* **AVAILABLE RECORDS**:

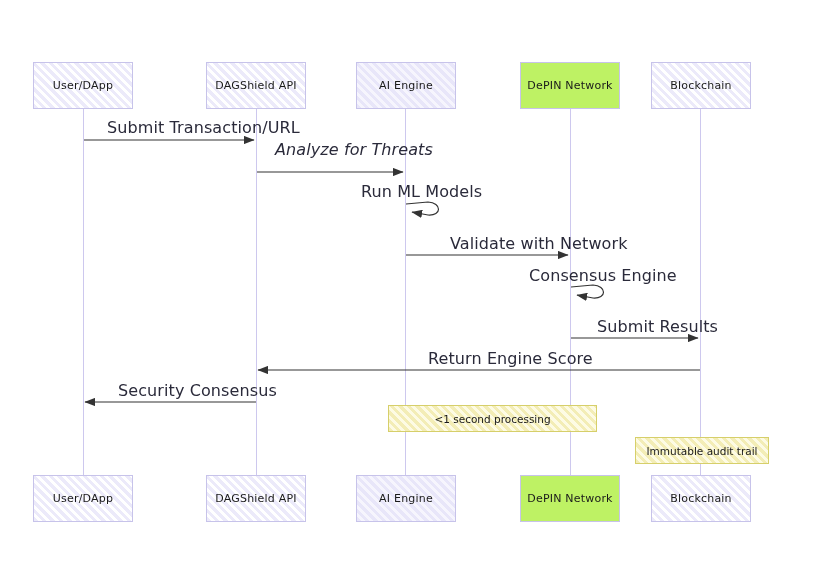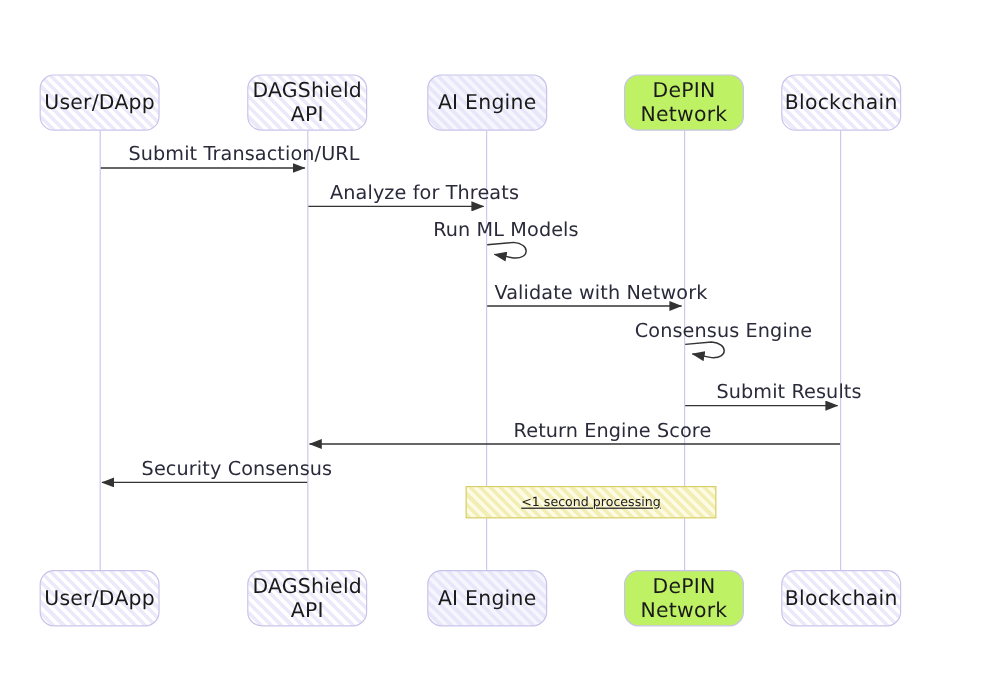--- a/index.html
+++ b/index.html
@@ -16,9 +16,9 @@
     position:absolute;
     box-sizing:border-box;
     border:1px solid #c7c3ea;
-    border-radius:12px;
+    border-radius:0;
     display:flex;align-items:center;justify-content:center;
-    font-size:17px;
+    font-size:11px;
     color:#1a1a1a;
     letter-spacing:.2px;
     text-align:center;

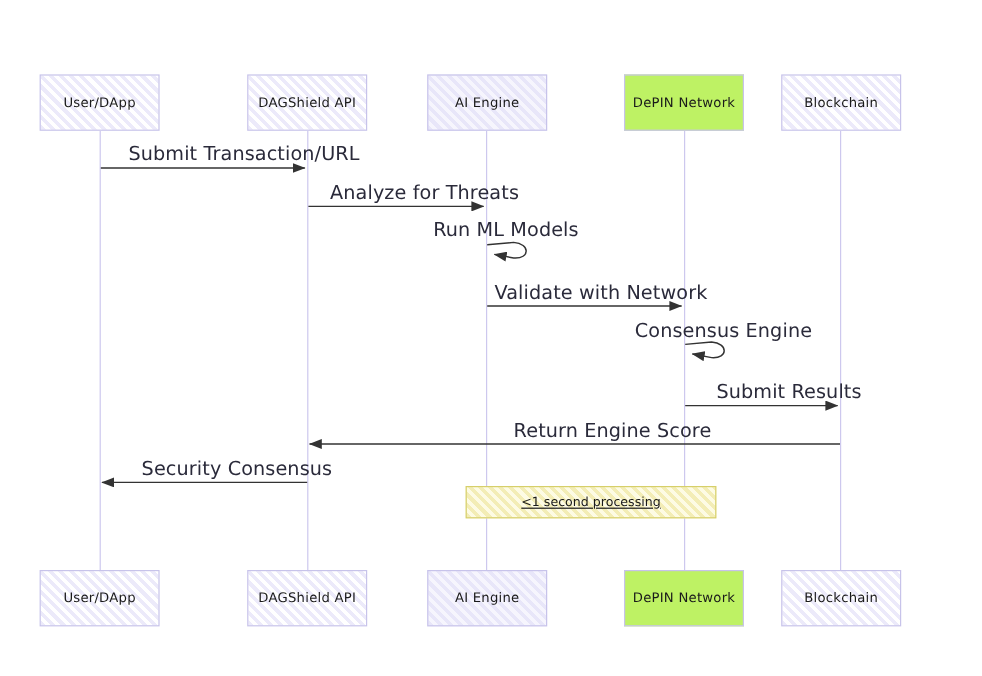--- a/index.html
+++ b/index.html
@@ -114,7 +114,7 @@
   </svg>
 
   <div class="msg-label" style="left:107px;top:118px;">Submit Transaction/URL</div>
-  <div class="msg-label" style="left:275px;top:151px;">Analyze for Threats</div>
+  <div class="msg-label" style="left:275px;top:140px;font-style:italic;">Analyze for Threats</div>
   <div class="msg-label" style="left:361px;top:182px;">Run ML Models</div>
   <div class="msg-label" style="left:412px;top:234px;">Validate with Network</div>
   <div class="msg-label" style="left:529px;top:266px;">Consensus Engine</div>

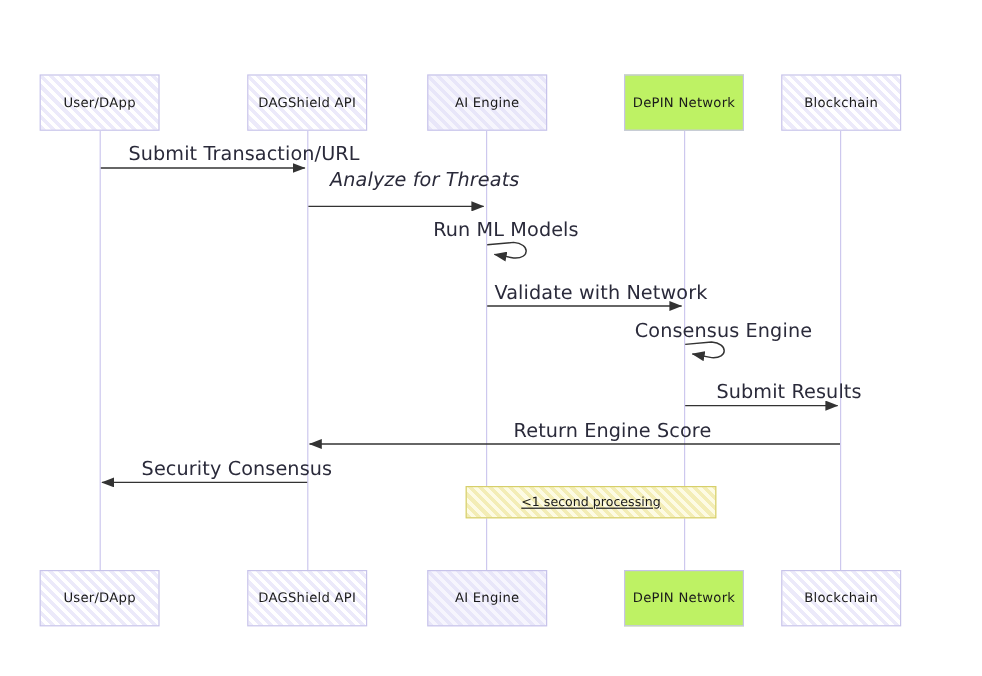--- a/index.html
+++ b/index.html
@@ -116,7 +116,7 @@
   <div class="msg-label" style="left:107px;top:118px;">Submit Transaction/URL</div>
   <div class="msg-label" style="left:275px;top:140px;font-style:italic;">Analyze for Threats</div>
   <div class="msg-label" style="left:361px;top:182px;">Run ML Models</div>
-  <div class="msg-label" style="left:412px;top:234px;">Validate with Network</div>
+  <div class="msg-label" style="left:450px;top:234px;">Validate with Network</div>
   <div class="msg-label" style="left:529px;top:266px;">Consensus Engine</div>
   <div class="msg-label" style="left:597px;top:317px;">Submit Results</div>
   <div class="msg-label" style="left:428px;top:349px;">Return Engine Score</div>

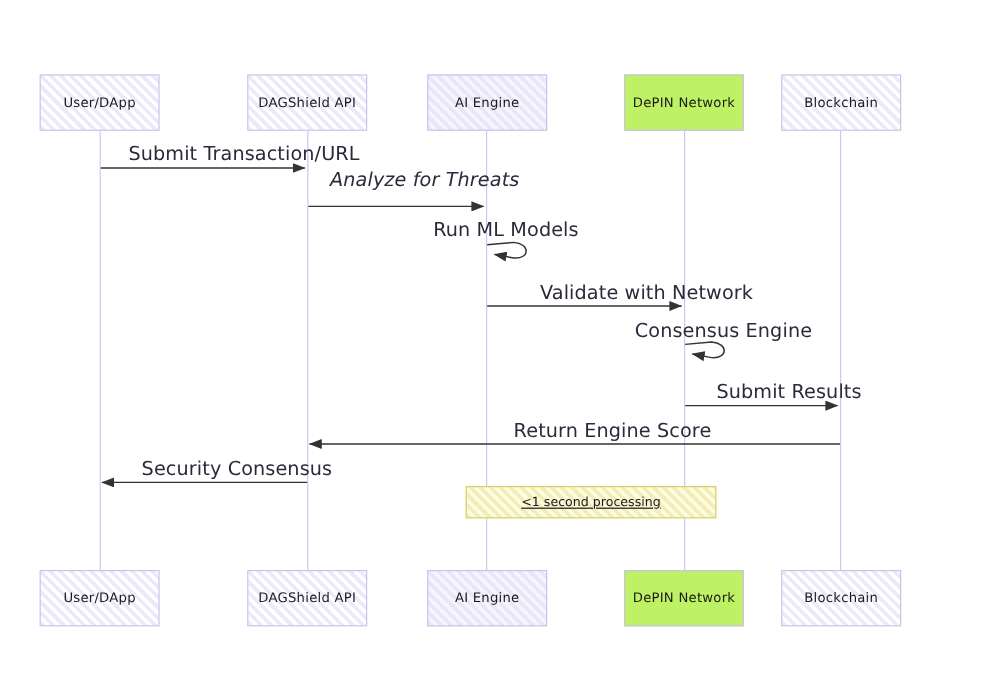--- a/index.html
+++ b/index.html
@@ -65,7 +65,6 @@
     background-image:repeating-linear-gradient(45deg,
         #f3edb6 0px, #f3edb6 3px,
         #fdfbe4 3px, #fdfbe4 6px);
-    text-decoration:underline;
   }
   svg{position:absolute;left:0;top:0;overflow:visible;}
 </style>

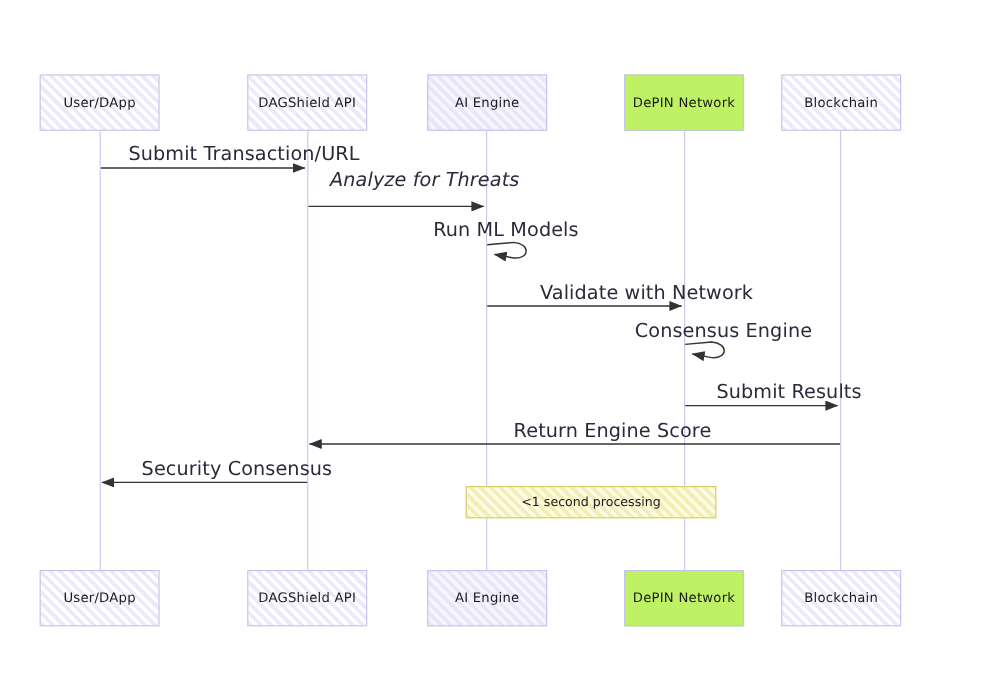--- a/index.html
+++ b/index.html
@@ -122,6 +122,7 @@
   <div class="msg-label" style="left:118px;top:381px;">Security Consensus</div>
 
   <div class="note" style="left:388px;top:405px;width:209px;height:27px;">&lt;1 second processing</div>
+  <div class="note" style="left:635px;top:437px;width:134px;height:27px;">Immutable audit trail</div>
 
 </div>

* **TASK BRIEF**: Where the line containing "#fdfbe4 3px, #fdfbe4 6px);" appears, begin writing out the lines exactly, and continue through the end of the material above, omitting pictures.

* **TASK RESPONSE**:
         #fdfbe4 3px, #fdfbe4 6px);
-    text-decoration:underline;
   }
   svg{position:absolute;left:0;top:0;overflow:visible;}
 </style>

--- a/index.html
+++ b/index.html
@@ -122,6 +122,7 @@
   <div class="msg-label" style="left:118px;top:381px;">Security Consensus</div>
 
   <div class="note" style="left:388px;top:405px;width:209px;height:27px;">&lt;1 second processing</div>
+  <div class="note" style="left:635px;top:437px;width:134px;height:27px;">Immutable audit trail</div>
 
 </div>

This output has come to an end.